You guessed it: it’s the Jack Thompson Florida folly discussed here a couple of weeks ago (Bonnie Goldstein, Slate, Mar. 7). Bonus: the court includes a reference to the precedents set by Montgomery Blair Sibley in his struggles with the Florida bar (earlier). P.S. More from Dennis McCauley at GamePolitics who exchanges emails with Thompson regarding his use of a photo of burned-out Hiroshima to presage what may “figuratively” happen to the Florida bar if he gets sanctioned.

Althouse on AutoAdmit

Advice to ponder (Mar. 6):

George Harrison once sang: “You serve me and I’ll serve you/Swing your partners, all get screwed/Bring your lawyer and I’ll bring mine/Get together, and we could have a bad time.”

If you sue me, I’m going to do my best to figure out how I can sue you. You want to think about that dynamic before you sue somebody. …

The decision to file a lawsuit is a momentous one. Think hard and think many steps ahead before you bring the courts into your life. Don’t sue angry.

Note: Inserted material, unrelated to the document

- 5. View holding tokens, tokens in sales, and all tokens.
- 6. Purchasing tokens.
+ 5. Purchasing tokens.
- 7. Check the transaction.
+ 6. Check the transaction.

More on the new suit filed by Anthony Ciolli, who had been named as a defendant in the earlier suit: Above the Law. Earlier on AutoAdmit/Xoxohth: Jun. 15 and Oct. 29, 2007.

Letter to the editor

In today’s Washington Post:

Dana Milbank’s Feb. 28 column on Exxon Shipping Co. v. Baker operates on the premise that the winner of any Supreme Court argument should be whoever can best appeal to the justices’ sympathies regardless of the merits of the case. Such an approach is more appropriate for coverage of television game shows than the law.

The Post would do better to treat its readers like grownups and have its Supreme Court reporting done by journalists who don’t “yawn” at questions about the appropriateness of jury instructions.

— Theodore H. Frank

Washington

The writer is director of the American Enterprise Institute’s Legal Center for the Public Interest.

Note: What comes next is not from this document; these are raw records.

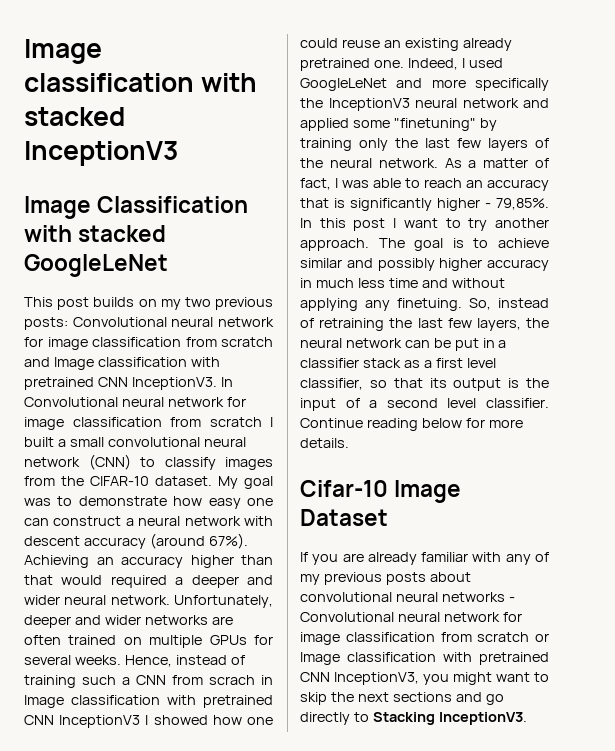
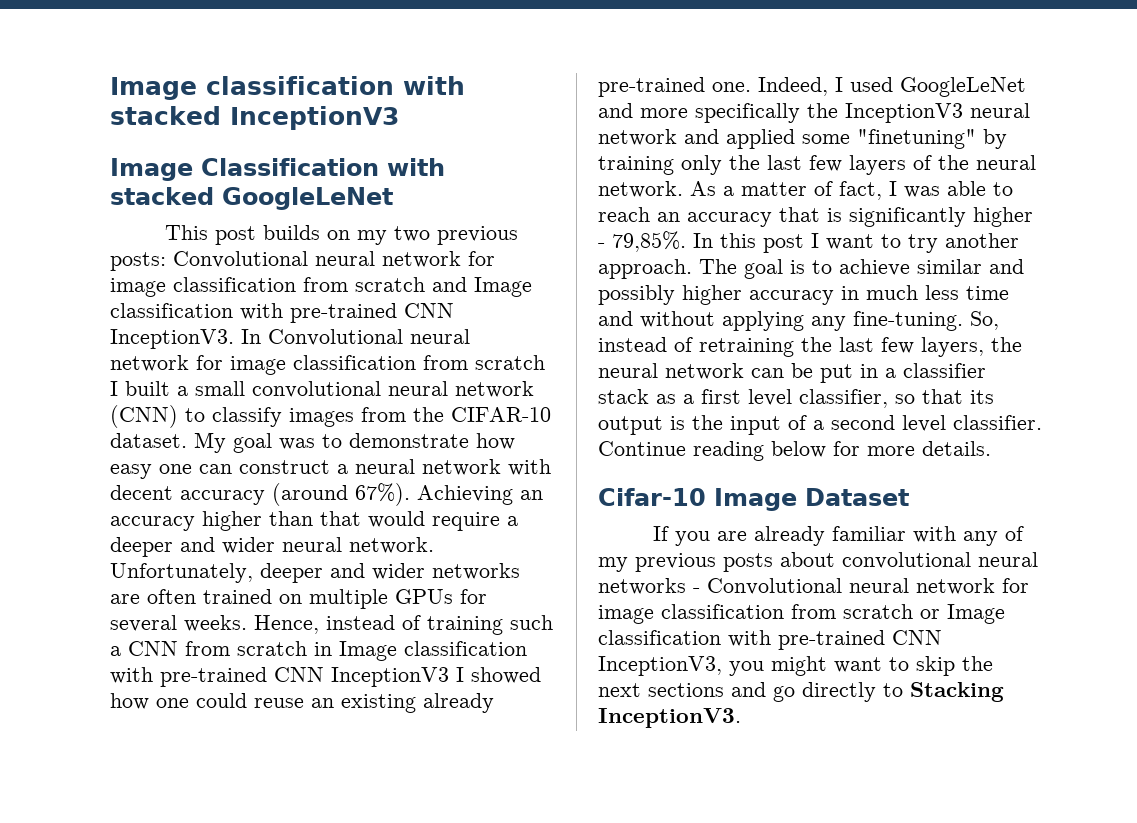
- This post builds on my two previous posts: Convolutional neural network for image classification from scratch and Image classification with pretrained CNN InceptionV3.
+ This post builds on my two previous posts: Convolutional neural network for image classification from scratch and Image classification with pre-trained CNN InceptionV3.
- My goal was to demonstrate how easy one can construct a neural network with descent accuracy (around 67%).
+ My goal was to demonstrate how easy one can construct a neural network with decent accuracy (around 67%).
- Achieving an accuracy higher than that would required a deeper and wider neural network.
+ Achieving an accuracy higher than that would require a deeper and wider neural network.
- Hence, instead of training such a CNN from scrach in Image classification with pretrained CNN InceptionV3 I showed how one could reuse an existing already pretrained one.
+ Hence, instead of training such a CNN from scratch in Image classification with pre-trained CNN InceptionV3 I showed how one could reuse an existing already pre-trained one.
- The goal is to achieve similar and possibly higher accuracy in much less time and without applying any finetuing.
+ The goal is to achieve similar and possibly higher accuracy in much less time and without applying any fine-tuning.
- If you are already familiar with any of my previous posts about convolutional neural networks - Convolutional neural network for image classification from scratch or Image classification with pretrained CNN InceptionV3, you might want to skip the next sections and go directly to Stacking InceptionV3.
+ If you are already familiar with any of my previous posts about convolutional neural networks - Convolutional neural network for image classification from scratch or Image classification with pre-trained CNN InceptionV3, you might want to skip the next sections and go directly to Stacking InceptionV3.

Another giant L.A. crash-faking ring

Los Angeles police arrested 20 suspects, with warrants for another 20 still outstanding, in what the department said was another massive auto accident claim fraud ring, headed they say by Curtis H. Connor with involvement from many members of his family. After faking accidents, investigators say, the Connors would “use lawyers in on the scam to submit claims and demand payments for both injuries and damage to the car.” A chiropractic office and auto body repair shop were also part of the family enterprise. (Joel Rubin and Ken Bensinger, “Family members held in major insurance scam”, L.A. Times, Mar. 7). Earlier coverage here, here, here, etc.

Pellicano trial begins

“Anthony Pellicano, the so-called private eye to the stars, masterminded a ‘thriving criminal enterprise’ that used illegal wiretapping and bribery to squash the legal problems of Hollywood’s rich and famous, a prosecutor told a Los Angeles court yesterday. … Pellicano has worked for lawyers who represented Tom Cruise, Michael Jackson and Elizabeth Taylor.” (Catherine Elsworth, “Pellicano’s Hollywood criminal enterprises”, Daily Telegraph (U.K.), Mar. 7). Earlier here.